Talk:Nearest neighbor search
|WikiProject Robotics||(Rated Start-class, Mid-importance)|
The nearest-neighbors-searching community has an unfortunate habit of stating that the "dimension is constant", probably because then the asymptotic results look way better than they actually are. For example, the all-nearest neighbors algorithm by Vaidya (which is cited here) is actually an awfully slow algorithm to do its task: it becomes unusable already in quite low dimensions such as 4 or 5. This is because there is a hidden factor exponential in dimension d. The fastest way I know to do the all-nearest neighbors search is simply to do repeated searches to a spatial subdivision structure such as BBD-tree or a sliding-midpoint kd-tree. I find the "dimension is constant" habit highly misleading and I'd rather not see this habit in the Wikipedia articles. I therefore suggest to take a more explicit route to including those exponential factors. There are similar problems with the kd-tree article, but I'll comment there separately.
This seems like a great point. I have seen similiar issues in other algorithmic topics. The most informative solution would seem to be to express the asymptotic speeds with both dimension and set size parameters. Can somebody go through the references and fill in the missing d's?
More on all-nearest neighbors
"As a simple example: when we find the distance from point X to point Y, that also tells us the distance from point Y to point X, so the same calculation can be reused in two different queries.". This is not true: the is-a-nearest-neighbor-of relation is not symmetric, as can be seen from a small example already in 1D: *--*-* (ascii art, stars are points).
- The information can be reused -- you can use it as an upper bound in your next NN search. User A1 (talk) 16:37, 7 August 2010 (UTC)
- Rewording may be in order to prevent misunderstanding. It true that point A's nearest neighbor, point B, might itself have a nearest neighbor that is distinct from point A. However, both point A and point B must consider (or rule out) distance when finding their nearest neighbors; accordingly, it's possible to reduce the total number of distance computations by half by exploiting the metric's symmetry. If the distance computation is expensive compared to other work (floating-point comparison, iteration, etc.), which it usually is, this will cut the running time in half. On the other hand, the mentioned algorithm is considerably better than this. Rriegs (talk) 13:31, 14 March 2013 (UTC)

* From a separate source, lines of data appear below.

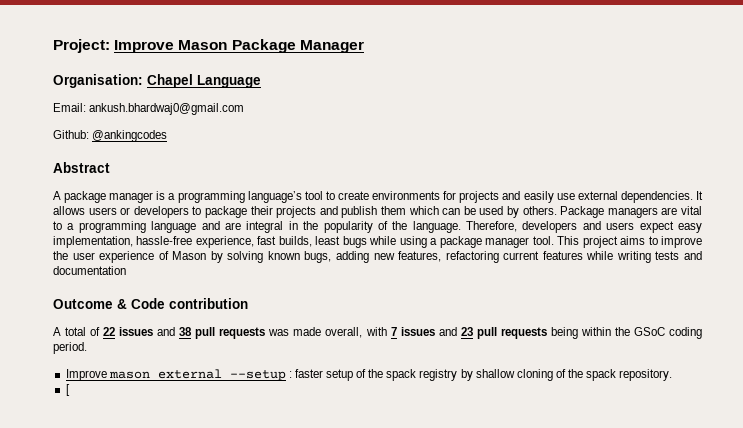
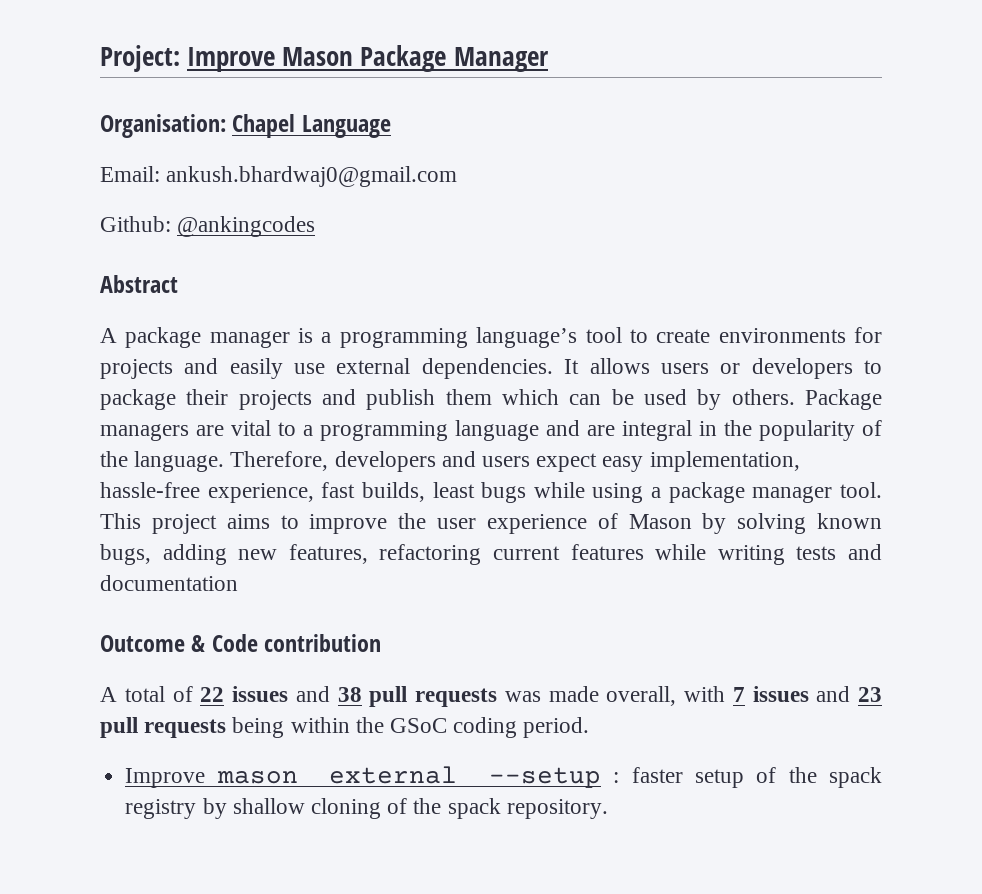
- [

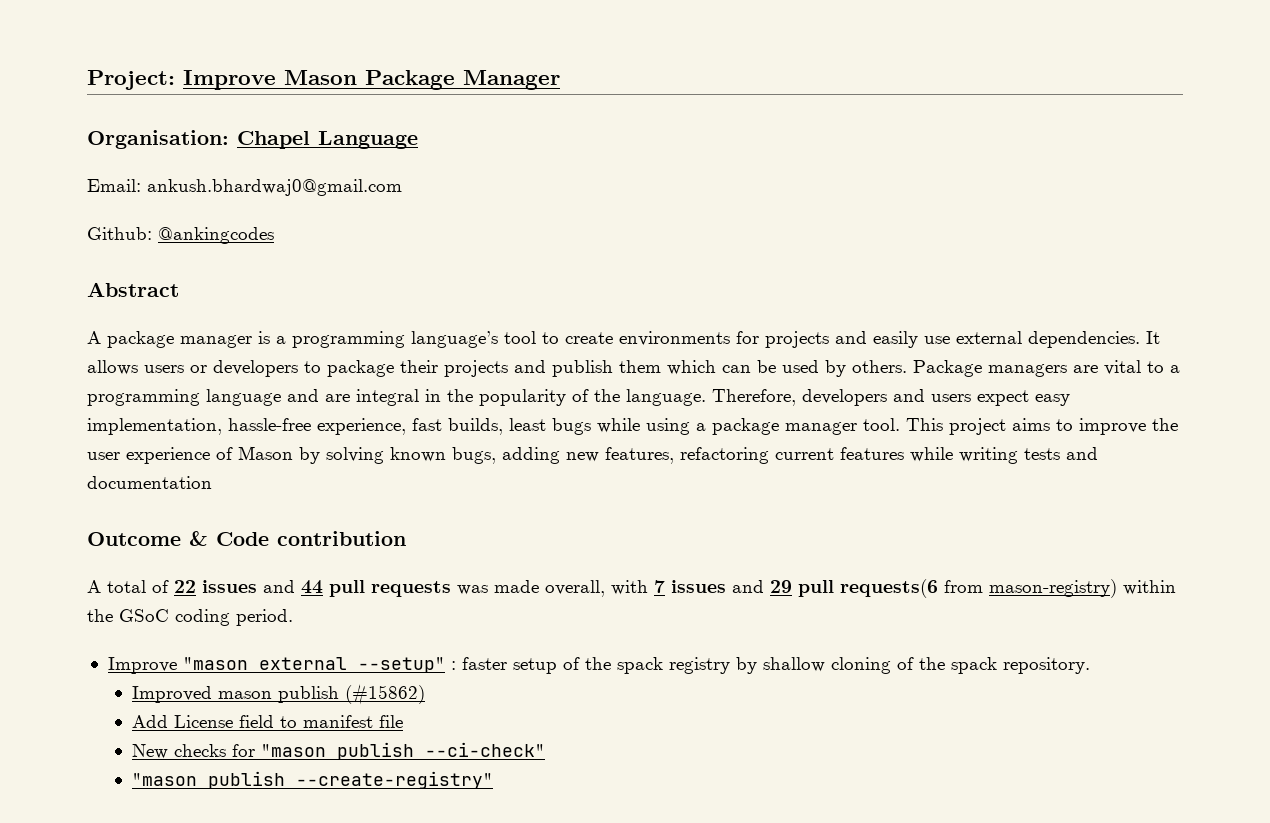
- A total of 22 issues and 38 pull requests was made overall, with 7 issues and 23 pull requests being within the GSoC coding period.
+ A total of 22 issues and 44 pull requests was made overall, with 7 issues and 29 pull requests(6 from mason-registry) within the GSoC coding period.
- Improve mason external --setup : faster setup of the spack registry by shallow cloning of the spack repository.
+ Improve "mason external --setup" : faster setup of the spack registry by shallow cloning of the spack repository.
+ Improved mason publish (#15862)
+ Add License field to manifest file
+ New checks for "mason publish --ci-check"
+ "mason publish --create-registry"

Dynamic nearest-neighbor tracking
I'm interested in tracking nearest neighbors as points move. I don't know much about this topic, but it seems like there should be an O(N)f(d) algorithm for tracking nearest-neighbors of all points when there is an lower bound on the seperation between points and points move a small amount relative to this lower bound at each time-step by looking at the nearest neighbors of the old nearest neighbors. (memory would scale like O(N) for this method) This also avoids the tree-backtracking issues in the spatial-partitioning method. Can anybody supply a reference in the main body of the page?